Apple Patents Portrait-Landscape Flipping
theodp writes "On Tuesday, the USPTO granted a patent to Apple for Portrait-landscape rotation heuristics for a portable multifunction device (USPTO), which covers 'displaying information on the touch screen display in a portrait view or a landscape view based on an analysis of data received from the one or more accelerometers.' Perhaps the USPTO Examiners didn't get a chance to review the circa-1991 Computer Chronicles video of the Radius Pivot monitor before deeming Apple's invention patentable. Or check out the winning touchArcade trivia contest entry, which noted the circa-1982 Corvus Concept sported a 15-inch, high-resolution, bit-mapped display screen that also flipped between portrait and landscape views when rotated, like our friend the iPhone. Hey, everything old is new again, right?"
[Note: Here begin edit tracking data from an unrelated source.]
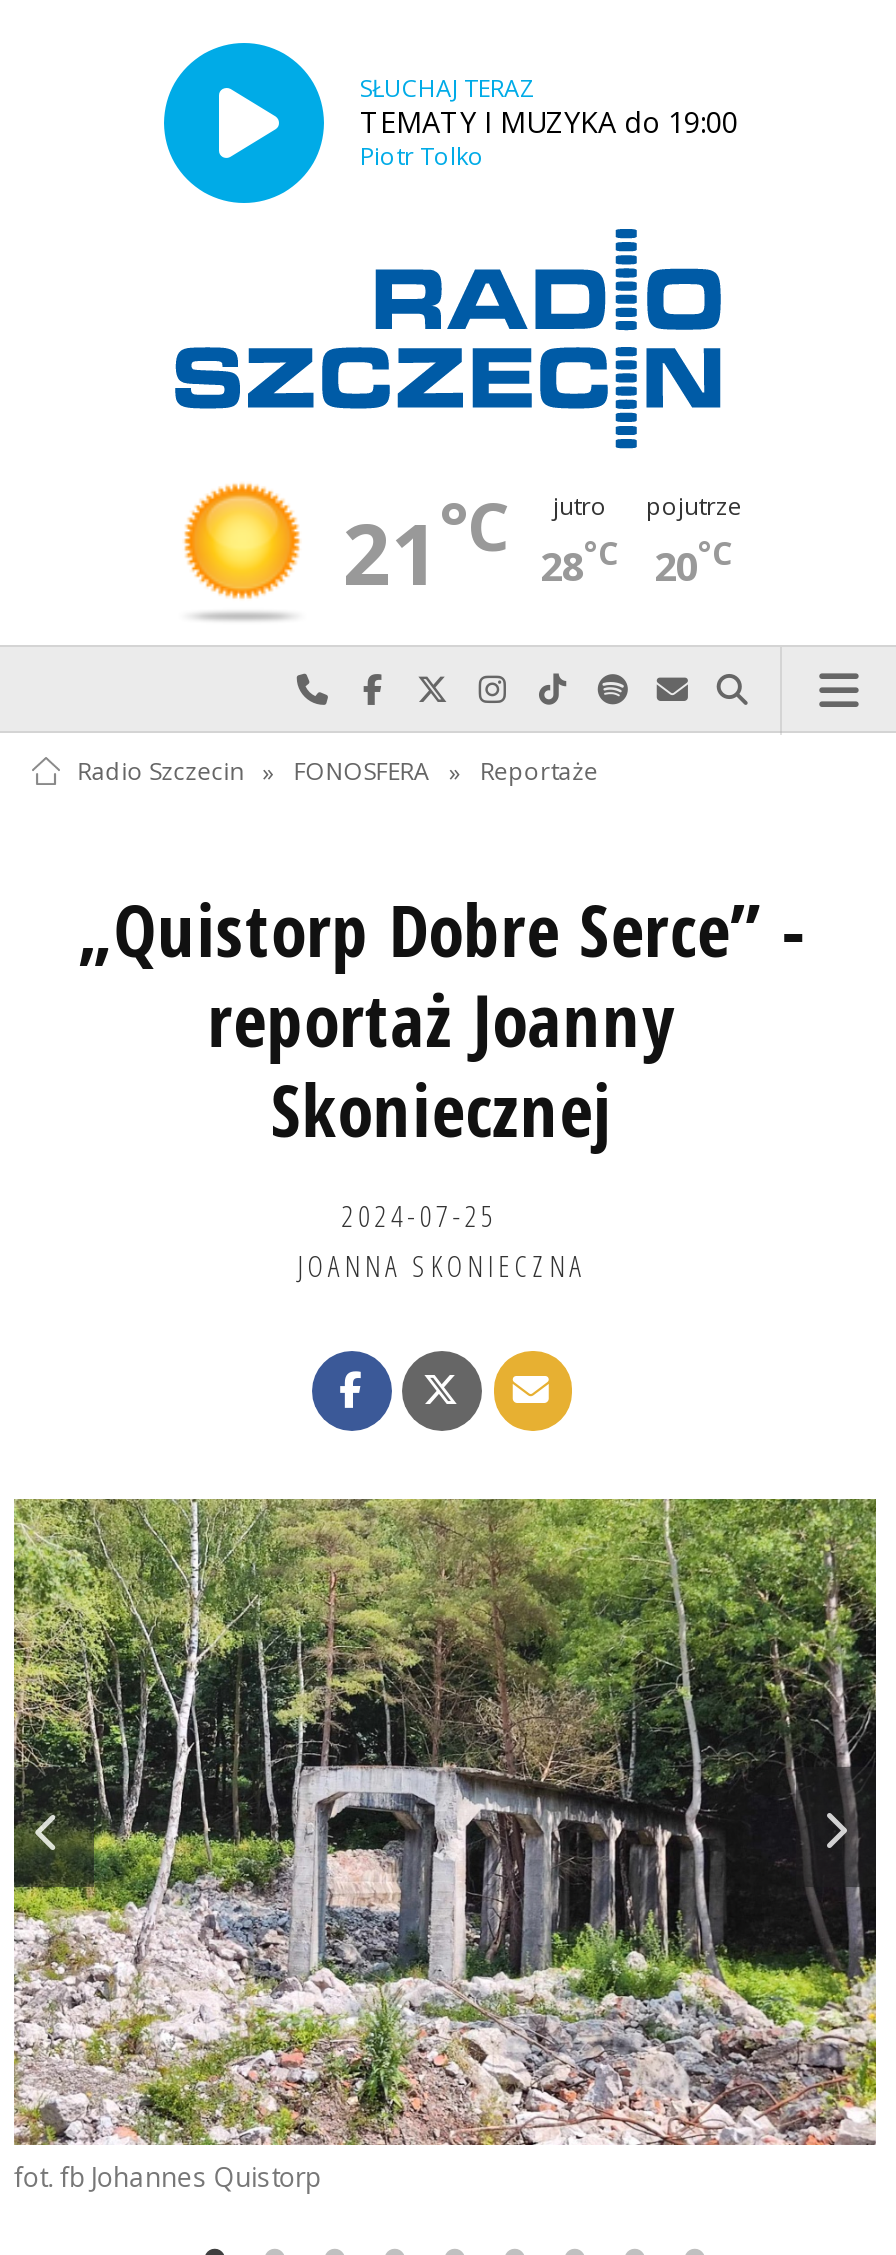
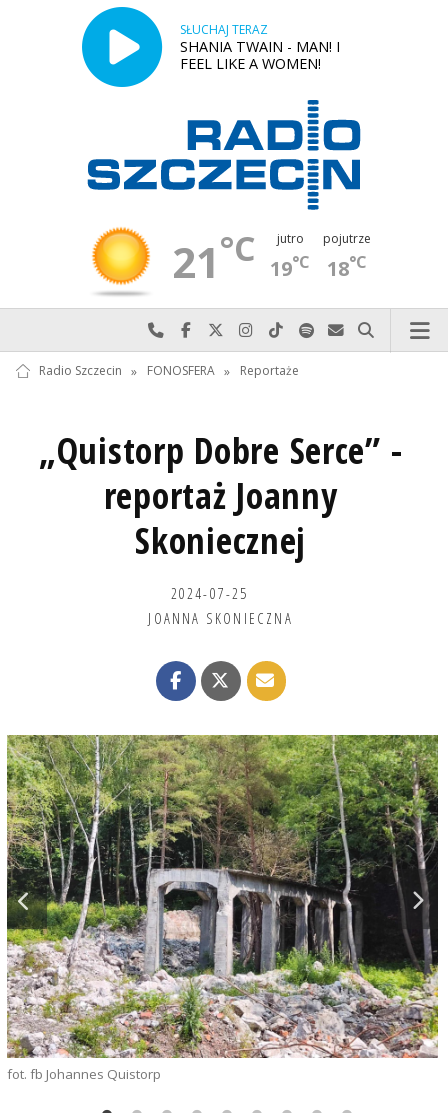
- TEMATY I MUZYKA do 19:00
- Piotr Tolko
+ SHANIA TWAIN - MAN! I
+ FEEL LIKE A WOMEN!

- 28°C
+ 19°C

- 20°C
+ 18°C
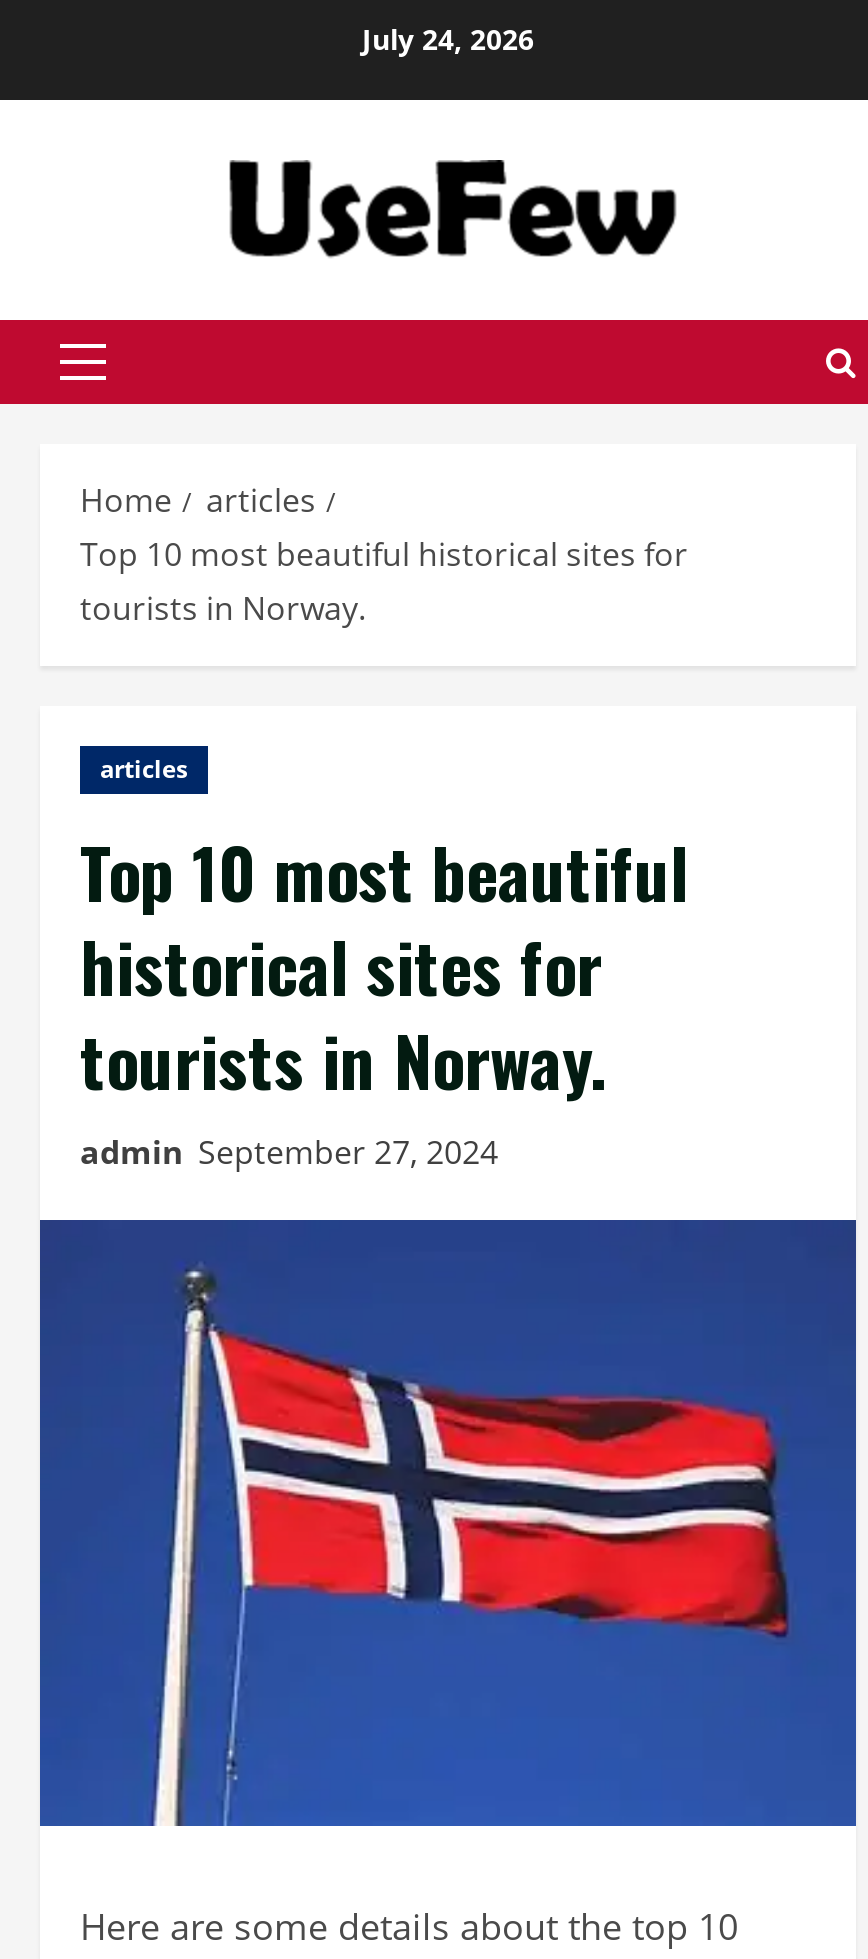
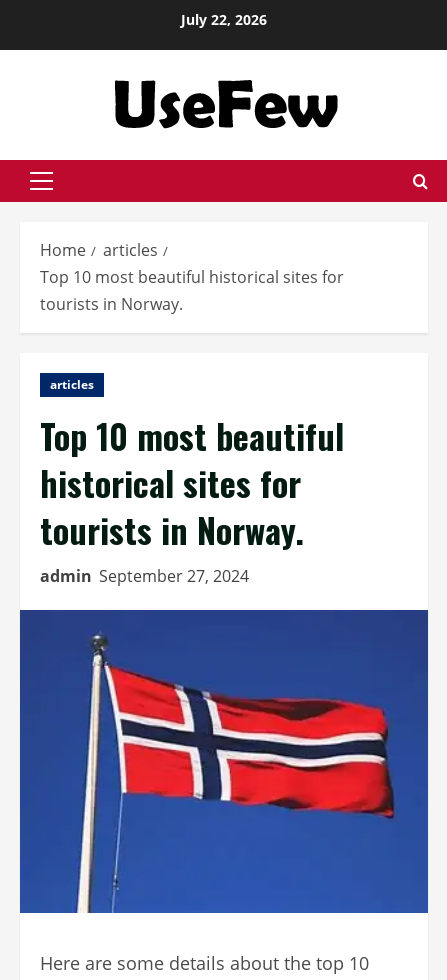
- July 24, 2026
+ July 22, 2026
The others used other gravity sensors like little metal balls and contact sets or mercury switches not accelerometers. And they weren't touchscreen devices. Trivial differences, but different technology. Better to argue it was obvious than say the others represent prior art. Still accelerometers in portable media players and phones is pretty much an Apple thing for display orientation, since everyone before had an attached keyboard!
- Tjp
I am in wallow with my inner money grubbing capitalistic pig. ... Oink!
It's a cheap kind of accelerometer.
In the Pivot monitor, it's a mercury switch, operated by gravity (acceleration at 9.8m/sec^2).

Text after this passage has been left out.